Vietnam also maintained a stable macroeconomic foundation, with controlled exchange rates, average inflation of about 3.3 per cent, below the target set by the National Assembly, and total trade turnover exceeding USD 930 billion.

Viet said determination to achieve breakthroughs in infrastructure development and institutional reform in 2025, through faster public investment disbursement and streamlined administrative procedures, had helped drive new FDI registrations and additional capital injections.

Looking ahead, he said prospects for 2026 were very positive as key laws and resolutions passed in 2025 begin to take effect. Vietnam’s role in shifting global supply chains, combined with macroeconomic stability, a secure political and social environment and an open foreign policy, continues to enhance its appeal.

Vietnam’s workforce, with improving quality, competitive costs and growing capacity to meet supply chain shifts, also remains a key advantage, alongside ongoing institutional reforms to improve the investment and business climate.

Investor sentiment was further reinforced by the Business Confidence Index released on January 13, 2026 by the European Chamber of Commerce in Vietnam, which rose to 80 points, the highest level in seven years.

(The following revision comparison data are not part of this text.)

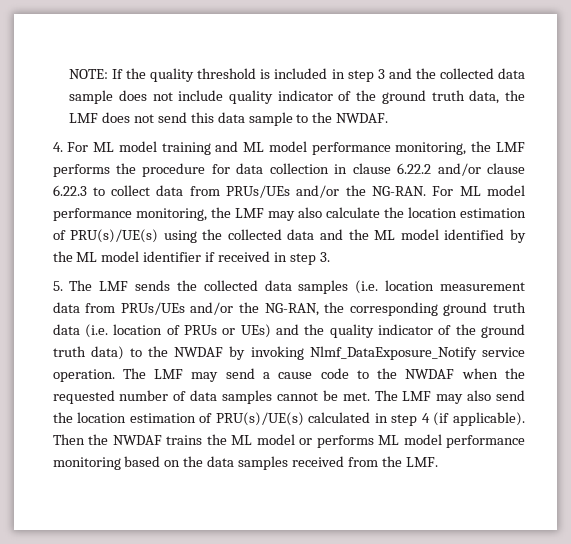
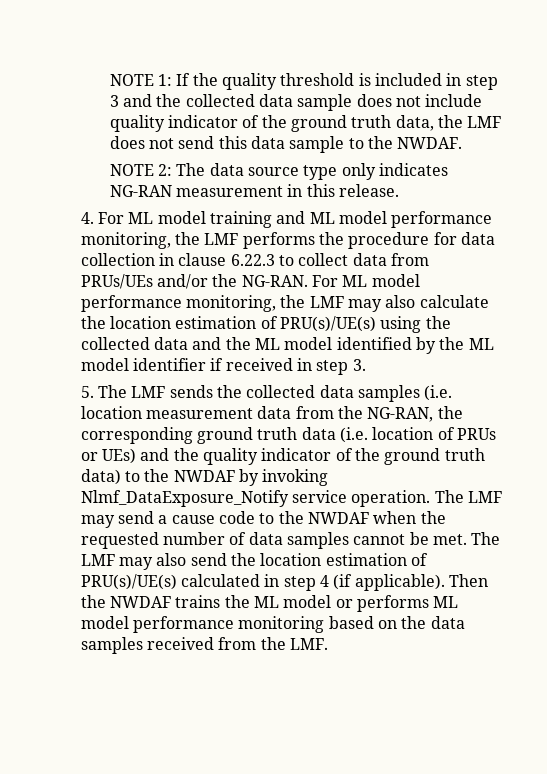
- NOTE: If the quality threshold is included in step 3 and the collected data sample does not include quality indicator of the ground truth data, the LMF does not send this data sample to the NWDAF.
+ NOTE 1: If the quality threshold is included in step 3 and the collected data sample does not include quality indicator of the ground truth data, the LMF does not send this data sample to the NWDAF.
+ NOTE 2: The data source type only indicates NG-RAN measurement in this release.
- 4. For ML model training and ML model performance monitoring, the LMF performs the procedure for data collection in clause 6.22.2 and/or clause 6.22.3 to collect data from PRUs/UEs and/or the NG-RAN.
+ 4. For ML model training and ML model performance monitoring, the LMF performs the procedure for data collection in clause 6.22.3 to collect data from PRUs/UEs and/or the NG-RAN.
- 5. The LMF sends the collected data samples (i.e. location measurement data from PRUs/UEs and/or the NG-RAN, the corresponding ground truth data (i.e. location of PRUs or UEs) and the quality indicator of the ground truth data) to the NWDAF by invoking Nlmf_DataExposure_Notify service operation.
+ 5. The LMF sends the collected data samples (i.e. location measurement data from the NG-RAN, the corresponding ground truth data (i.e. location of PRUs or UEs) and the quality indicator of the ground truth data) to the NWDAF by invoking Nlmf_DataExposure_Notify service operation.

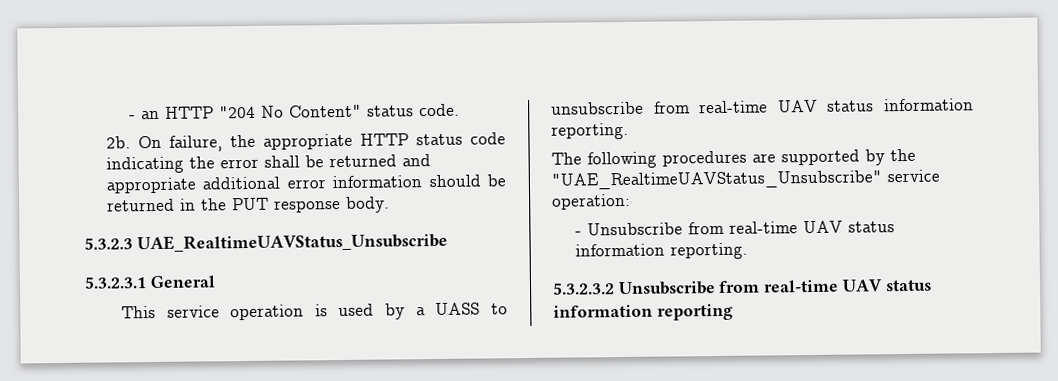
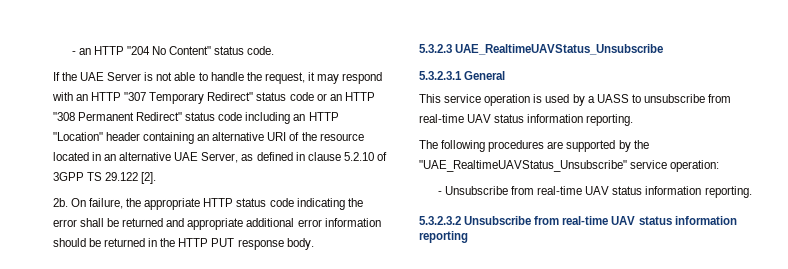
+ If the UAE Server is not able to handle the request, it may respond with an HTTP "307 Temporary Redirect" status code or an HTTP "308 Permanent Redirect" status code including an HTTP "Location" header containing an alternative URI of the resource located in an alternative UAE Server, as defined in clause 5.2.10 of 3GPP TS 29.122 [2].
- On failure, the appropriate HTTP status code indicating the error shall be returned and appropriate additional error information should be returned in the PUT response body.
+ On failure, the appropriate HTTP status code indicating the error shall be returned and appropriate additional error information should be returned in the HTTP PUT response body.

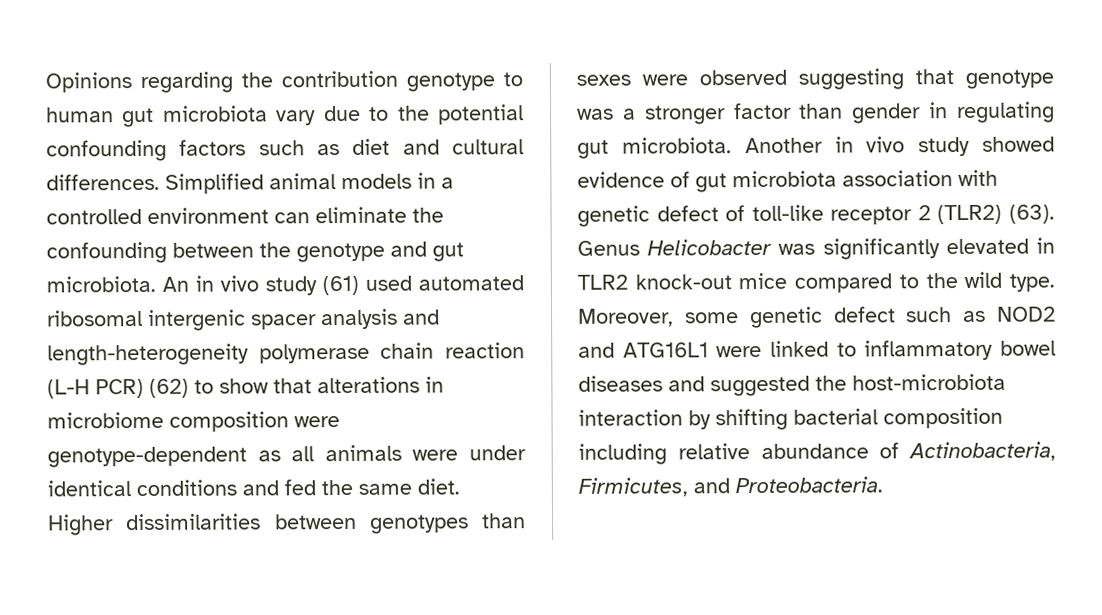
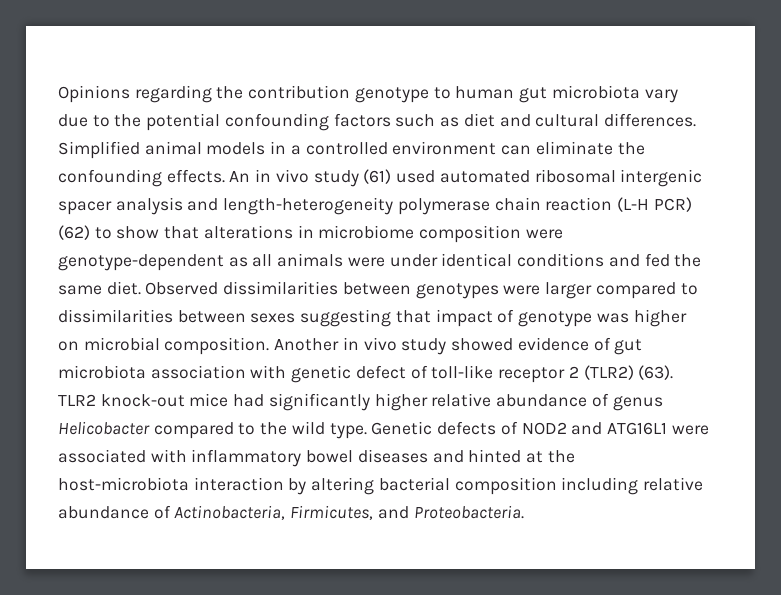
- Simplified animal models in a controlled environment can eliminate the confounding between the genotype and gut microbiota.
+ Simplified animal models in a controlled environment can eliminate the confounding effects.
- Higher dissimilarities between genotypes than sexes were observed suggesting that genotype was a stronger factor than gender in regulating gut microbiota.
+ Observed dissimilarities between genotypes were larger compared to dissimilarities between sexes suggesting that impact of genotype was higher on microbial composition.
- Genus Helicobacter was significantly elevated in TLR2 knock-out mice compared to the wild type.
+ TLR2 knock-out mice had significantly higher relative abundance of genus Helicobacter compared to the wild type.
- Moreover, some genetic defect such as NOD2 and ATG16L1 were linked to inflammatory bowel diseases and suggested the host-microbiota interaction by shifting bacterial composition including relative abundance of Actinobacteria, Firmicutes, and Proteobacteria.
+ Genetic defects of NOD2 and ATG16L1 were associated with inflammatory bowel diseases and hinted at the host-microbiota interaction by altering bacterial composition including relative abundance of Actinobacteria, Firmicutes, and Proteobacteria.

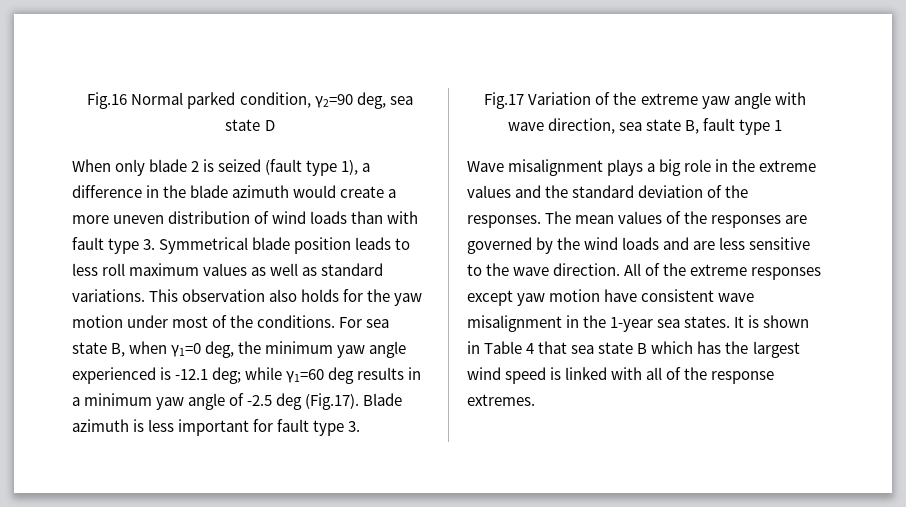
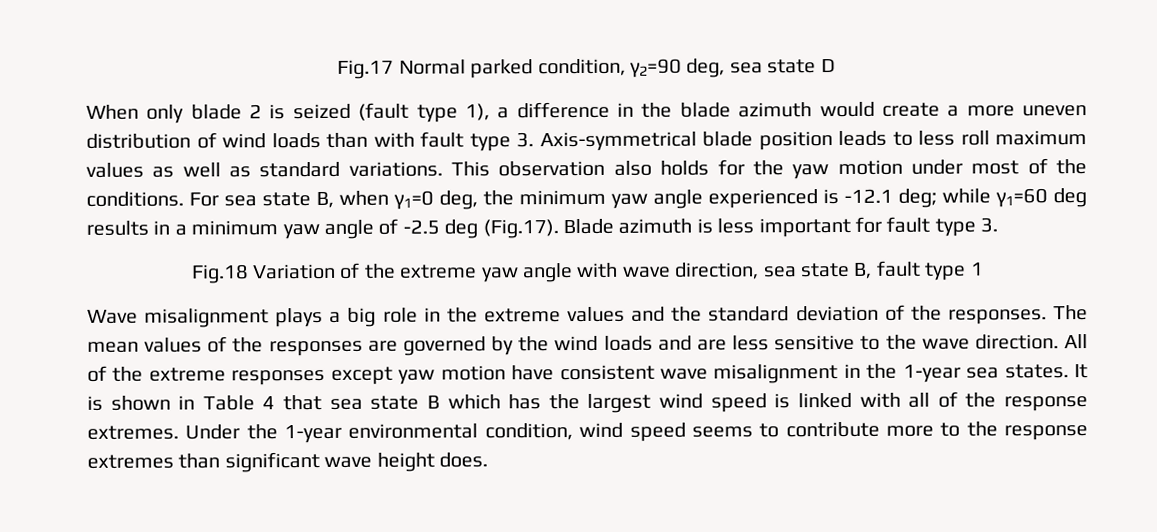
- Fig.16 Normal parked condition, γ2=90 deg, sea state D
+ Fig.17 Normal parked condition, γ2=90 deg, sea state D
- When only blade 2 is seized (fault type 1), a difference in the blade azimuth would create a more uneven distribution of wind loads than with fault type 3. Symmetrical blade position leads to less roll maximum values as well as standard variations.
+ When only blade 2 is seized (fault type 1), a difference in the blade azimuth would create a more uneven distribution of wind loads than with fault type 3. Axis-symmetrical blade position leads to less roll maximum values as well as standard variations.
- Fig.17 Variation of the extreme yaw angle with wave direction, sea state B, fault type 1
+ Fig.18 Variation of the extreme yaw angle with wave direction, sea state B, fault type 1
+ Under the 1-year environmental condition, wind speed seems to contribute more to the response extremes than significant wave height does.

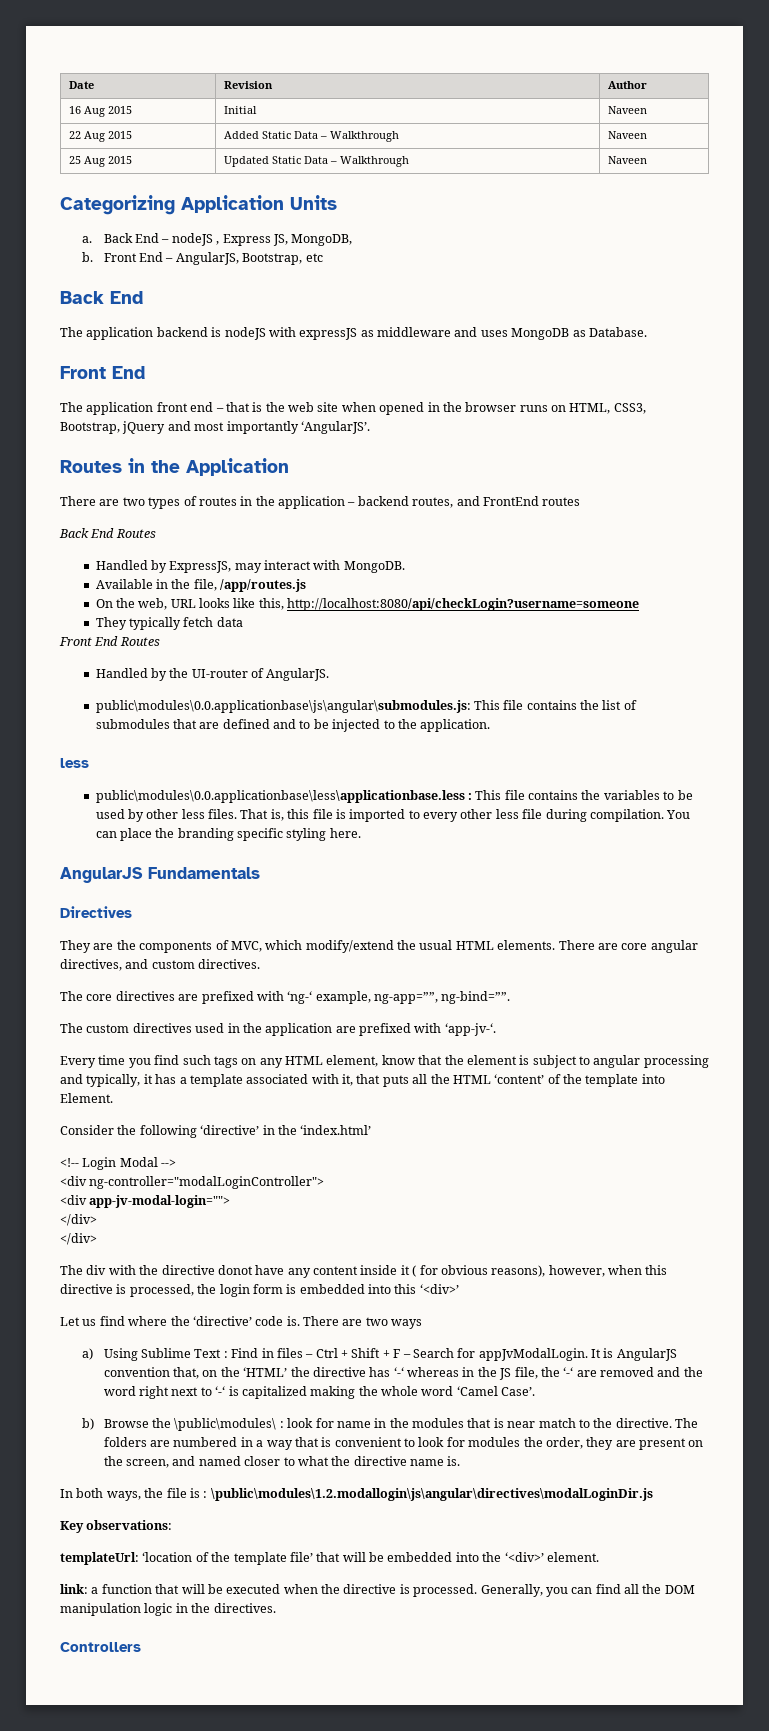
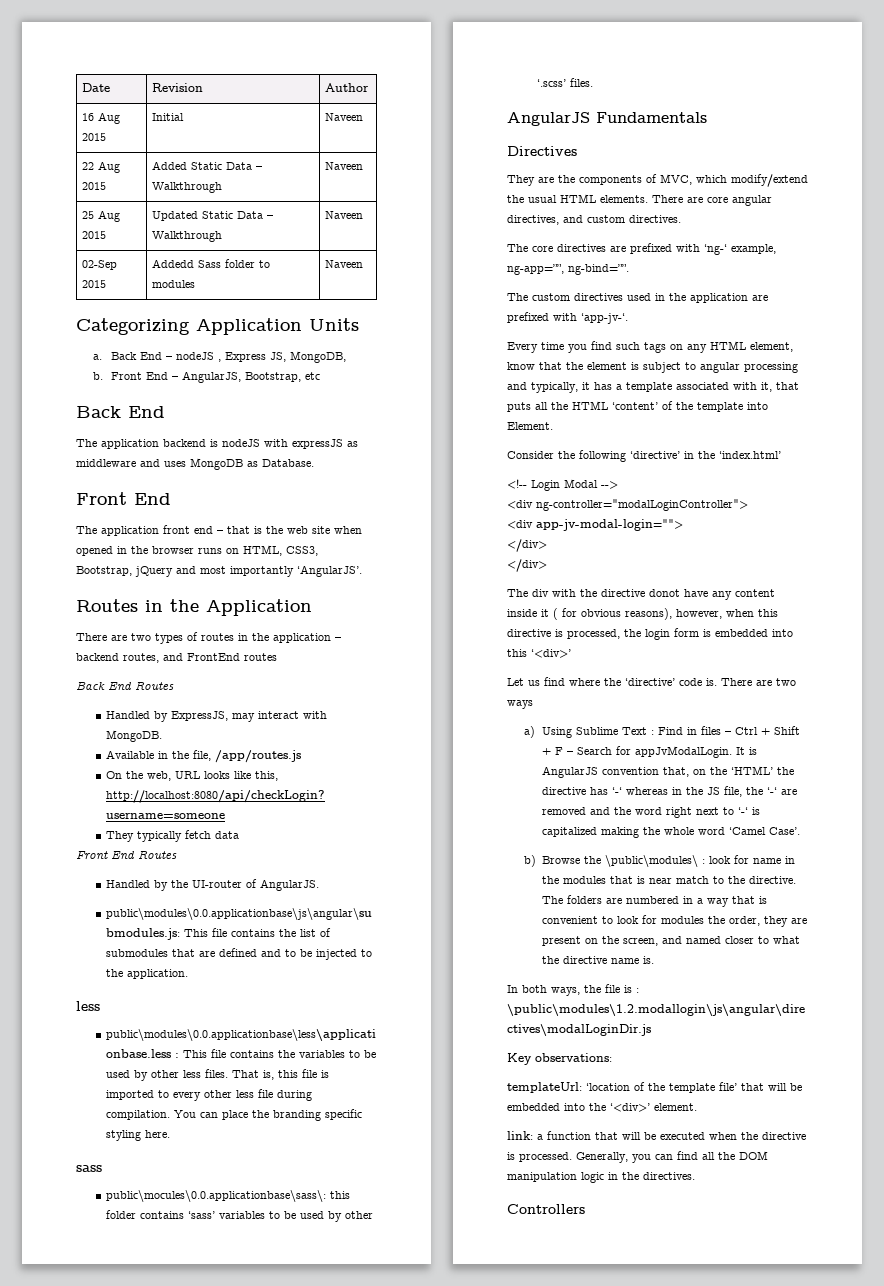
+ 02-Sep 2015 | Addedd Sass folder to modules | Naveen
+ sass
+ public\mocules\0.0.applicationbase\sass\: this folder contains ‘sass’ variables to be used by other ‘.scss’ files.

EuroCham chairman Bruno Jaspaert said the result showed confidence grounded in delivery, with factories operating, orders returning and investments being executed. He added that Vietnam was rapidly transforming into a powerful growth engine, on track to rank among the top three economies in ASEAN.

Vietnam’s appeal was also reflected in survey results showing that 87 per cent of European businesses would recommend the country as an investment destination, with the highest confidence reported among large-scale companies.